C.5. Debian Partitioning Programs

Several varieties of partitioning programs have been adapted by Debian developers to work on various types of hard disks and computer architectures. Following is a list of the program(s) applicable for your architecture.

partman

Recommended partitioning tool in Debian. This Swiss army knife can also resize partitions, create filesystems (format in Windows speak) and assign them to the mountpoints.

fdisk

The original Linux disk partitioner, good for gurus.

Be careful if you have existing FreeBSD partitions on your machine. The installation kernels include support for these partitions, but the way that fdisk represents them (or not) can make the device names differ. See the Linux+FreeBSD HOWTO.

cfdisk

A simple-to-use, full-screen disk partitioner for the rest of us.

Note that cfdisk doesn't understand FreeBSD partitions at all, and, again, device names may differ as a result.

One of these programs will be run by default when you select Partition disks (or similar). It may be possible to use a different partitioning tool from the command line on VT2, but this is not recommended.

Remember to mark your boot partition as Bootable.
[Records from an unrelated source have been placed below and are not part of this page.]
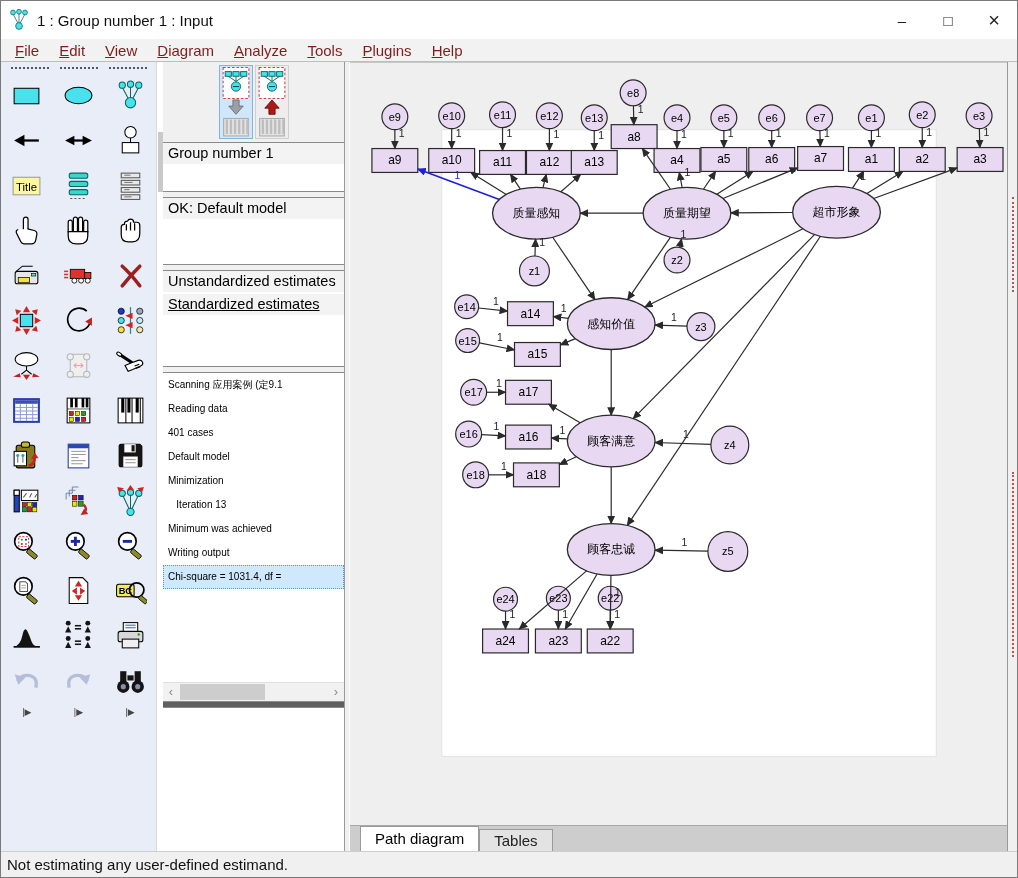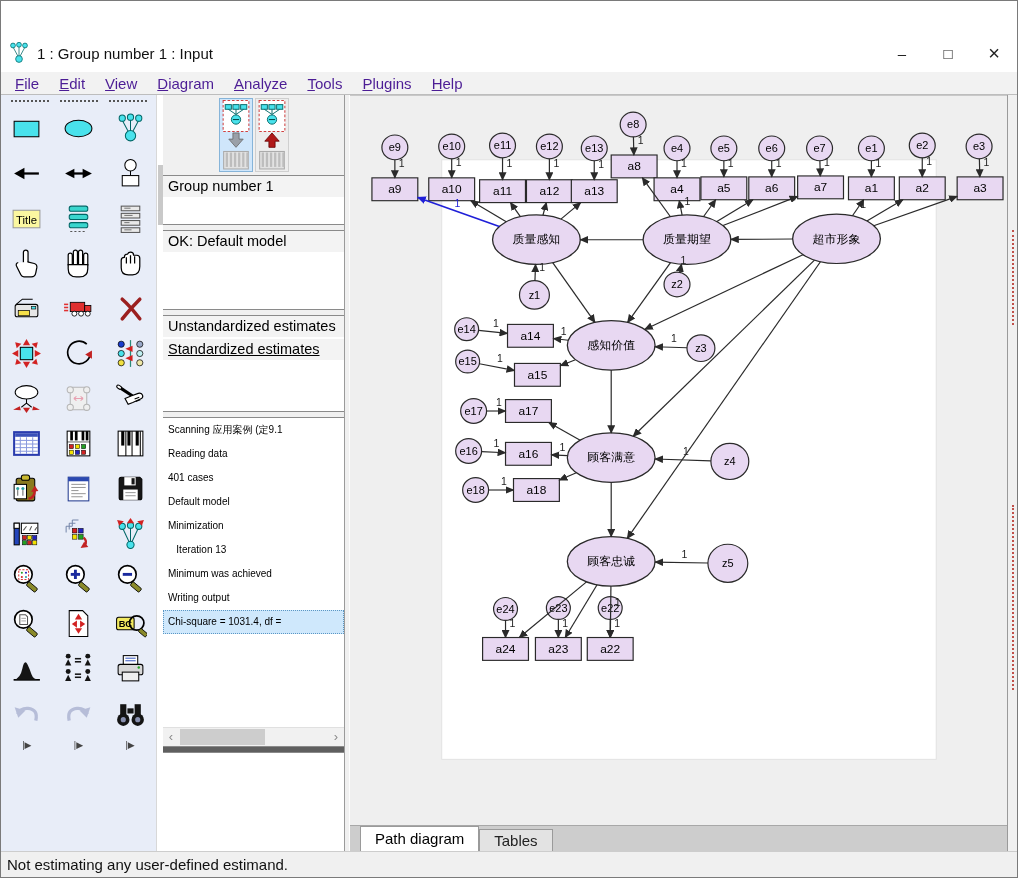--- a/index.html
+++ b/index.html
@@ -1,30 +1,30 @@
 <!DOCTYPE html>
 <html><head>
 <meta charset="utf-8">
 <style>
   * { box-sizing: border-box; margin: 0; padding: 0; }
   html,body { width:1018px; height:878px; overflow:hidden; }
   body { font-family:"Liberation Sans","DejaVu Sans",sans-serif; background:#fff; }
   .window { width:1018px; height:878px; display:flex; flex-direction:column; border:1px solid #7a7a7a; }
 
   
-  .titlebar { height:38px; background:#fff; display:flex; align-items:center; padding:0 0 0 6px; flex:none;margin-top:33px; }
+  .titlebar { height:38px; background:#fff; display:flex; align-items:center; padding:0 0 0 6px; flex:none; }
   .titlebar .appicon { width:24px; height:24px; margin-right:6px; flex:none; }
   .titlebar .title { font-size:15px; color:#111; }
   .titlebar .spacer { flex:1; }
   .winbtn { width:46px; height:38px; display:flex; align-items:center; justify-content:center; font-size:15px; color:#222; }
   .winbtn.close { font-size:20px; }
 
   
   .menubar { height:23px; background:#f2f2f2; border-bottom:1px solid #bdbdbd; display:flex; align-items:center; padding-left:4px; flex:none; }
-  .menu-item { font-size:15px; color:#4c1d95; padding:1px 10px; }
+  .menu-item { font-size:15px; color:#7f1d1d; padding:1px 10px; }
   .menu-item .u { text-decoration:underline; }
 
   
   .main { flex:1; display:flex; min-height:0; }
 
   
   .toolbar { width:155px; background:#e8edf8; flex:none; padding-top:2px; }
   .tb-dots { display:flex; justify-content:space-around; padding:3px 4px 2px 4px; }
   .tb-dots span { width:38px; height:4px; border-top:2px dotted #555; }
   .tb-grid { display:grid; grid-template-columns:repeat(3,1fr); }
@@ -655,21 +655,21 @@
               <rect x="23" y="51" width="2.2" height="14" fill="#bdbdbd"></rect>
             </svg>
           </div>
         </div>
       <div class="pbox" style="height:50px">
         <div id="groups">
             <div class="prow">Group number 1</div>
           </div>
       </div>
       <div class="pgap"></div>
-      <div class="pbox" style="height:80px">
+      <div class="pbox" style="height:68px">
         <div id="models">
             <div class="prow">OK: Default model</div>
           </div>
       </div>
       <div class="pgap"></div>
       <div class="pbox" style="height:97px">
         <div id="estimates">
             <div class="prow">Unstandardized estimates</div>
             <div class="prow">Standardized estimates</div>
           </div>

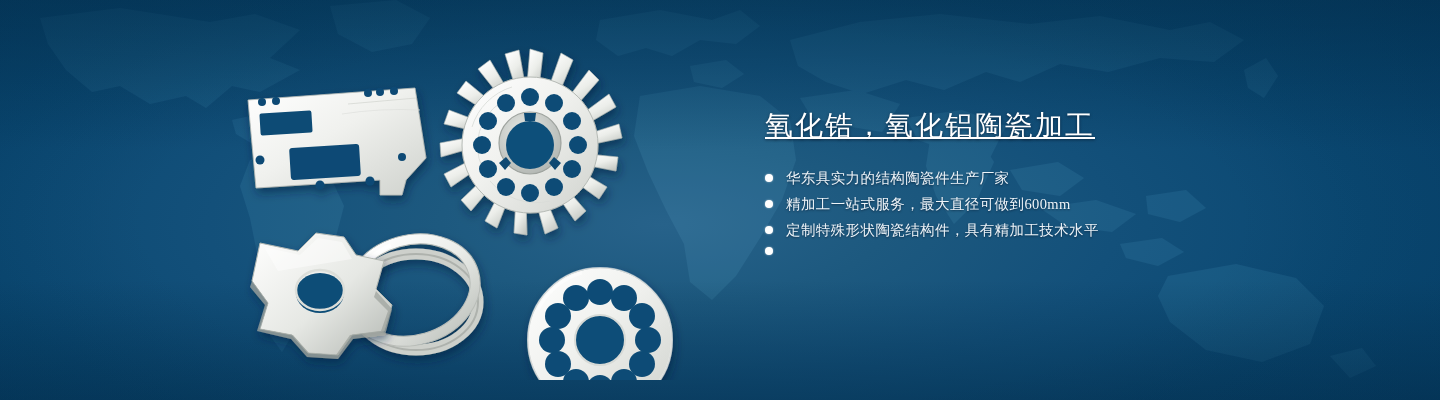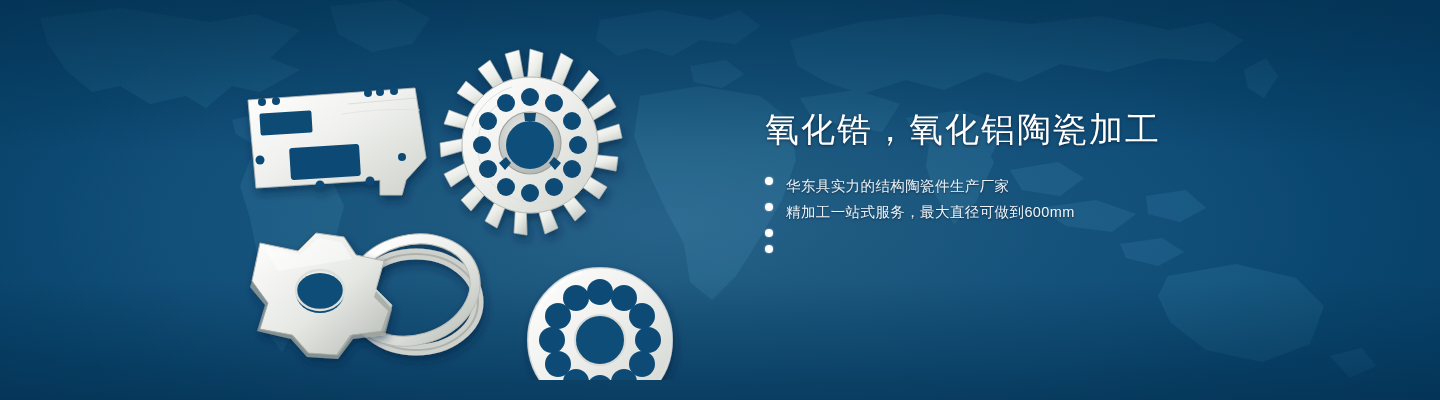--- a/index.html
+++ b/index.html
@@ -38,38 +38,40 @@
   }
 
   
   .parts{position:absolute;left:230px;top:40px;width:500px;height:340px;}
   .parts svg{display:block;}
 
   
   .copy{position:absolute;left:765px;top:108px;width:620px;}
   .headline{
     margin:0;
-    font-size:34px;
+    font-size:28px;
     font-weight:400;
     letter-spacing:2px;
     color:#ffffff;
     line-height:1.25;
     text-shadow:0 1px 3px rgba(0,10,25,.55);
     white-space:nowrap;
+    text-decoration:underline;
   }
   .bullets{list-style:none;margin:26px 0 0 0;padding:0;}
   .bullets li{
-    display:flex;
+    display:flex;align-items:center;
     margin:0 0 8px 0;
     color:#eef4f9;
     font-size:14.5px;
     line-height:18px;
     letter-spacing:.4px;
     text-shadow:0 1px 2px rgba(0,10,25,.5);
     white-space:nowrap;
+    font-family:Liberation Serif, serif;
   }
   .dot{
     width:8px;height:8px;border-radius:50%;
     background:#ffffff;
     flex:0 0 auto;
     margin-right:13px;
     box-shadow:0 0 2px rgba(255,255,255,.6);
   }
 </style>
 </head>
@@ -284,20 +286,21 @@
       <li>
         <span class="dot"></span>
         <span>华东具实力的结构陶瓷件生产厂家</span>
       </li>
       <li>
         <span class="dot"></span>
         <span>精加工一站式服务，最大直径可做到600mm</span>
       </li>
       <li>
         <span class="dot"></span>
+        <span>定制特殊形状陶瓷结构件，具有精加工技术水平</span>
       </li>
       <li>
         <span class="dot"></span>
       </li>
     </ul>
   </div>
 
 </div>
 
 </body></html>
C.5.1. Partitioning for 64-bit PC

If you are using a new harddisk (or want to wipe out the whole partition table of your disk), a new partition table needs to be created. The Guided partitioning does this automatically, but when partitioning manually, move the selection on the top-level entry of the disk and hit Enter. That will create a new partition table on that disk. In expert mode, you will then be asked for the type of the partition table. Default for UEFI-based systems is gpt, while for the older BIOS world the default value is msdos. In a standard priority installation those defaults will be used automatically.

[Note] Note

When a partition table with type gpt was selected (default for UEFI systems), a free space of 1 MB will automatically get created at the beginning of the disk. This is intended and required to embed the GRUB2 bootloader.

If you have an existing other operating system such as Windows and you want to preserve that operating system while installing Debian, you may need to resize its partition to free up space for the Debian installation. The installer supports resizing of both FAT and NTFS filesystems; when you get to the installer's partitioning step, select the option Manual and then simply select an existing partition and change its size.

While modern UEFI systems don't have such limitations as listed below, the old PC BIOS generally adds additional constraints for disk partitioning. There is a limit to how many primary and logical partitions a drive can contain.

On such old PC BIOS system, primary partitions are the original partitioning scheme for PC disks. However, there can only be four of them. To get past this limitation, extended and logical partitions were invented. By setting one of your primary partitions as an extended partition, you can subdivide all the space allocated to that partition into logical partitions. You can create up to 60 logical partitions per extended partition; however, you can only have one extended partition per drive.